Caño Cristales, Meta
This “river of five colors” in the Serranía de La Macarena National Park is like something out of Colombian Gabriel García Márquez’s novels. The aquatic plants that grow in the river give it a vibrant red color from June to November, and the colors are brightest in August and September. You can swim in the river, but you won’t be allowed to use sunblock or bug spray, so be sure to cover up. The area is pretty remote and nearly impossible to access by land, so your best option is to book through a tour company.
Las Lajas church, Pasto
If you’re backpacking through Colombia and heading for Ecuador, a stop at Las Lajas church is a must. Las Lajas is famous for its size, its unusual neo-gothic architecture, and its positioning across the expanse of a canyon. The church was built to commemorate a sighting of the Virgin Mary on the rock face during a storm in the 18th century. What makes it so unique is that it has been built into the side of the ravine—the back wall of the church is actually the rock face itself. For the best views and photo opportunities, take a ride in one of the cable cars.
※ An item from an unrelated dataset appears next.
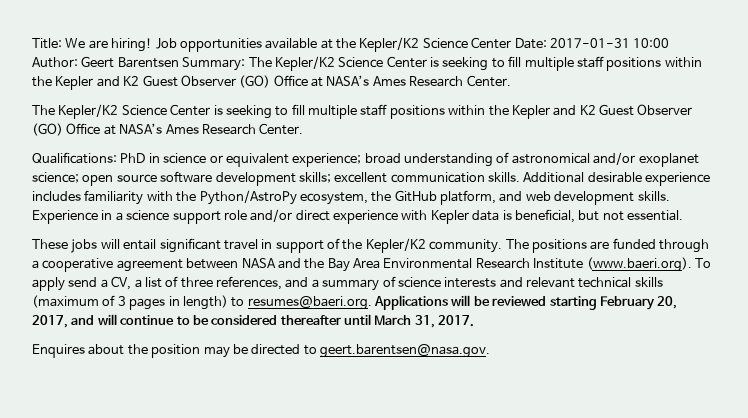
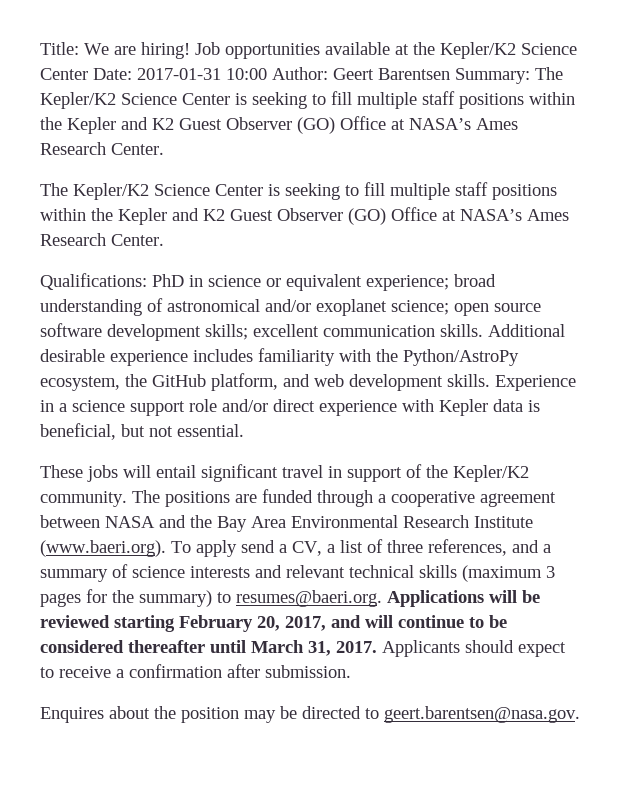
- The positions are funded through a cooperative agreement between NASA and the Bay Area Environmental Research Institute (www.baeri.org). To apply send a CV, a list of three references, and a summary of science interests and relevant technical skills (maximum of 3 pages in length) to resumes@baeri.org. Applications will be reviewed starting February 20, 2017, and will continue to be considered thereafter until March 31, 2017.
+ The positions are funded through a cooperative agreement between NASA and the Bay Area Environmental Research Institute (www.baeri.org). To apply send a CV, a list of three references, and a summary of science interests and relevant technical skills (maximum 3 pages for the summary) to resumes@baeri.org. Applications will be reviewed starting February 20, 2017, and will continue to be considered thereafter until March 31, 2017. Applicants should expect to receive a confirmation after submission.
Whale-watching on the Pacific Coast
If you’re looking to get far from civilization, this is the place to be. From July through early October, humpback whales congregate in the waters off Colombia’s Pacific coast to breed, with the best whale-watching opportunities to be found around Nuqui, Bahia Solano, and Bahia Malaga. Accommodation in these areas is normally comfortable but basic. Expect open-air dorms and showers, no hot water and only sporadic WiFi access, if any. There are some good eco-hostels overlooking the beautiful El Almejal beach near Bahia Solano, and they can also help you book a whale-watching tour.